In this notebook, we are restricting ourselves to predicates however, as it is more complex to decide whether subjects and objects denote events as well. To find the predicates, we can rely on the syntactic parsing by spaCy as we did in the previous notebook.

We repeat here for convenience the cells with our example sentence and the dependency tree rendering. We also re-use our function for obtaining event tuples from the dependency relations.

In [12]:
import spacy
from spacy import displacy
# depending on how you installed spaCy, the name of the model might be different
nlp = spacy.load(name='en_core_web_sm') 
text = "John makes the cake . He got sick . He went to bed ."
doc = nlp(text)

In [13]:
displacy.render(doc, jupyter=True, style='dep')

In [14]:
def get_predicate_subject_object(doc, rels={'nsubj', 'dobj', 'prep'}):
    """
    extract predicates with:
    -subject
    -object
    
    :param spacy.tokens.doc.Doc doc: spaCy object after processing text
    
    :rtype: list 
    :return: list of tuples (predicate, subject, object)
    """
    predicates = {}
    
    for token in doc:
        if token.dep_ in rels:
            
            head = token.head
            head_id = head.i
            
            if head_id not in predicates:
                predicates[head_id] = dict()
            
            predicates[head_id][token.dep_] = token.lemma_
    
    output = []
    for pred_token, pred_info in predicates.items():
        one_row = (doc[pred_token].lemma_, 
                   pred_info.get('nsubj', None),
                   pred_info.get('dobj', None)
                  )
        output.append(one_row)
    
    return output

Given that we can process the text with spaCy and obtain the events, we can now make a simple script to iterate over de event tuples and obtain all the frames for each event word.

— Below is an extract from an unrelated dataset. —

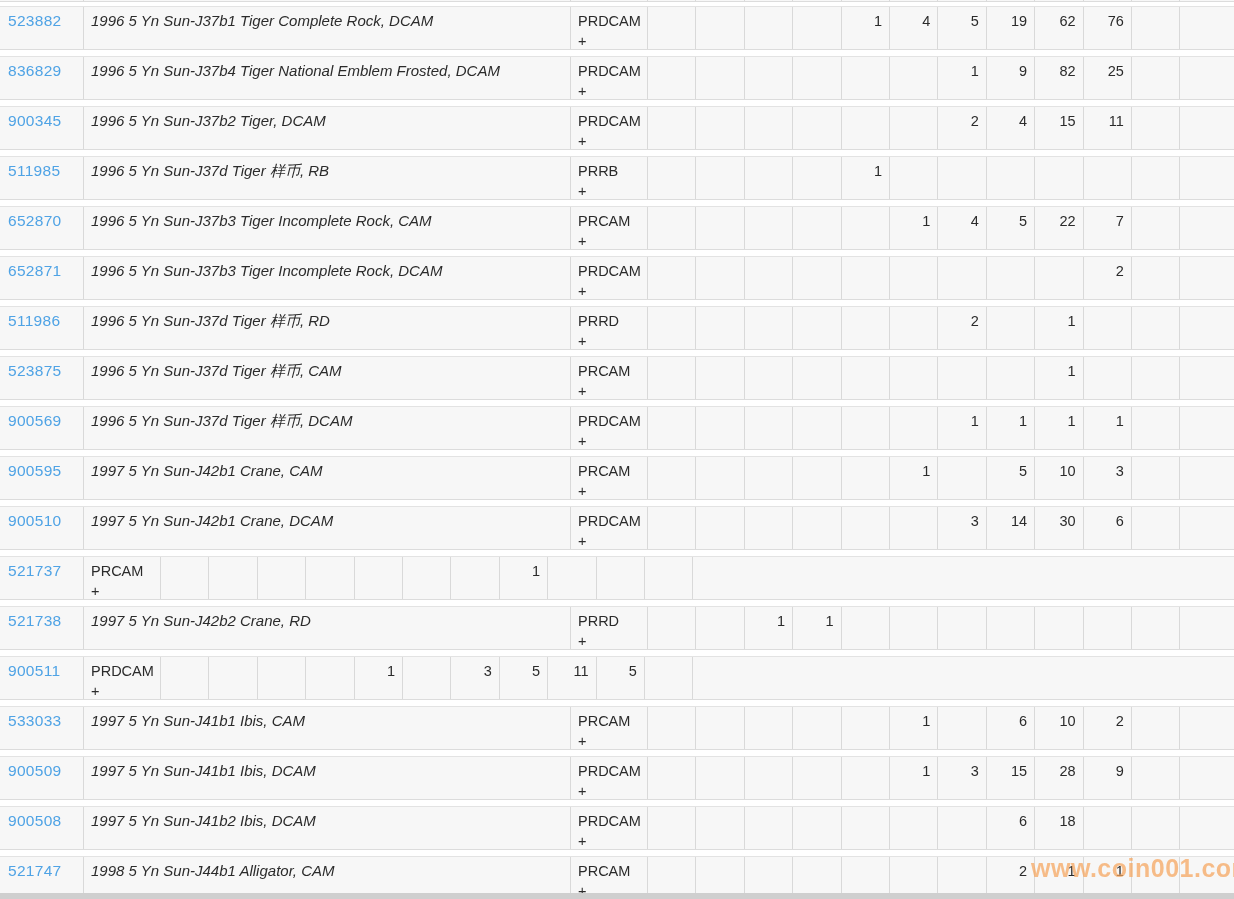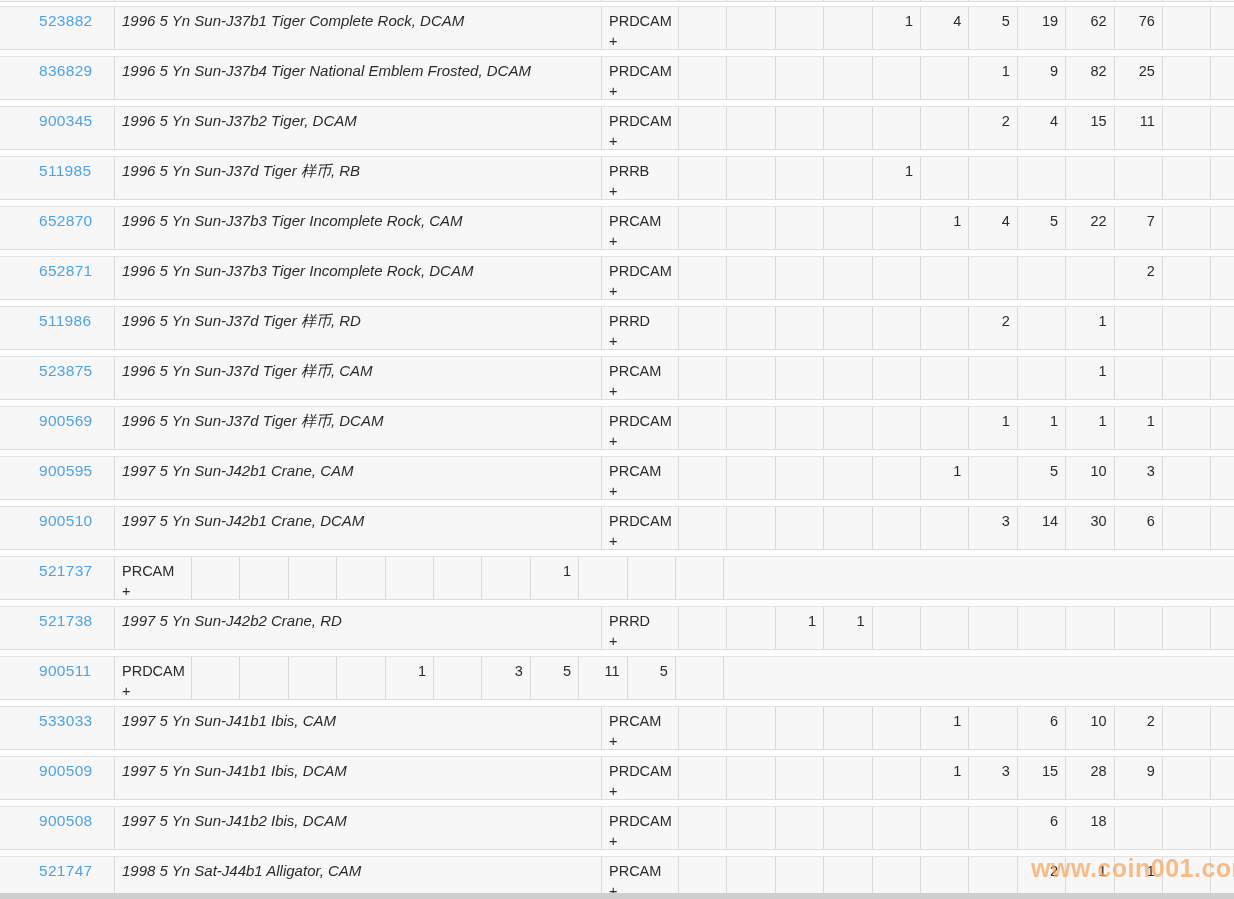"523882" .row { padding-left: 31px -> none }
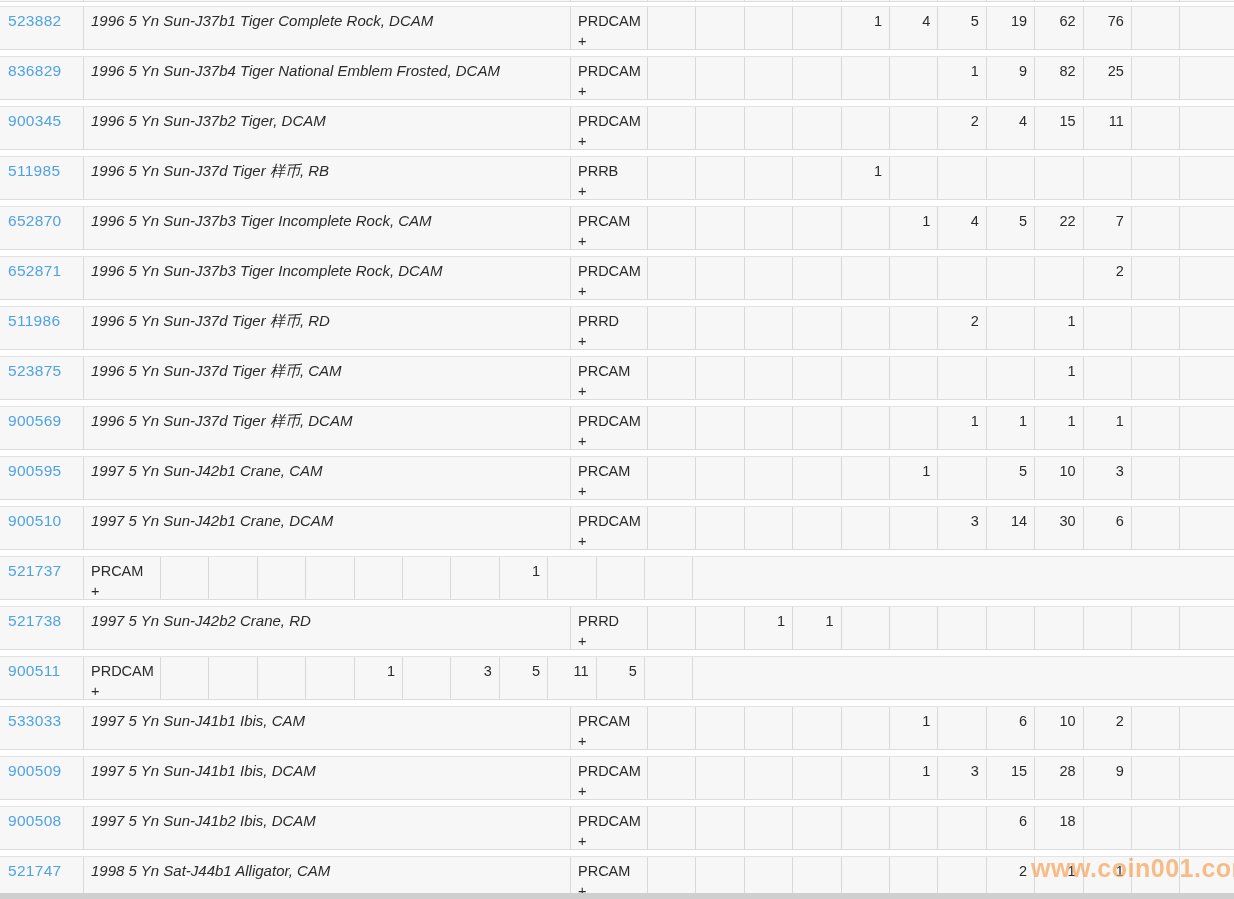"1998 5 Yn Sat-J44b1 Alligator," div.cell { text: Sat-J44b1 -> Sun-J44b1 }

The next cell does that: 

In [15]:
events = get_predicate_subject_object(doc)
for event in events:
    predicate=event[0]
    print(event)
    frames = fn.frames_by_lemma(predicate)
    print('Number of frames:', len(frames))
    frame_names=[]
    for frame in frames:
        frame_names.append(frame.name)
    print(frame_names)

('make', 'John', 'cake')
Number of frames: 27
['Arriving', 'Behind_the_scenes', 'Body_decoration', 'Building', 'Causation', 'Cause_change', 'Communicate_categorization', 'Cooking_creation', 'Creating', 'Destroying', 'Earnings_and_losses', 'Fame', 'Historic_event', 'Intentionally_create', 'Leadership', 'Make_acquaintance', 'Making_arrangements', 'Manufacturing', 'People_by_vocation', 'Personal_success', 'Procreative_sex', 'Reparation', 'Self_motion', 'Sex', 'Theft', 'Type', 'Verification']
('get', '-PRON-', None)
Number of frames: 51
['Abandonment', 'Accompaniment', 'Accoutrements', 'Activity_prepare', 'Activity_start', 'Aiming', 'Amalgamation', 'Arriving', 'Board_vehicle', 'Body_movement', 'Bringing', 'Building', 'Cause_to_amalgamate', 'Cause_to_wake', 'Clothing', 'Collaboration', 'Come_down_with', 'Come_together', 'Contacting', 'Cooking_creation', 'Disembarking', 'Dressing', 'Dynamism', 'Escaping', 'Evading', 'Food', 'Gathering_up', 'Getting', 'Getting_underway', 'Getting_up', 'Giving

We can see that these predicates are very polysemous! Many of these frames are very general and a-specific. So which of these frames are most relevant for our sentences? In other words, which frames tell the story!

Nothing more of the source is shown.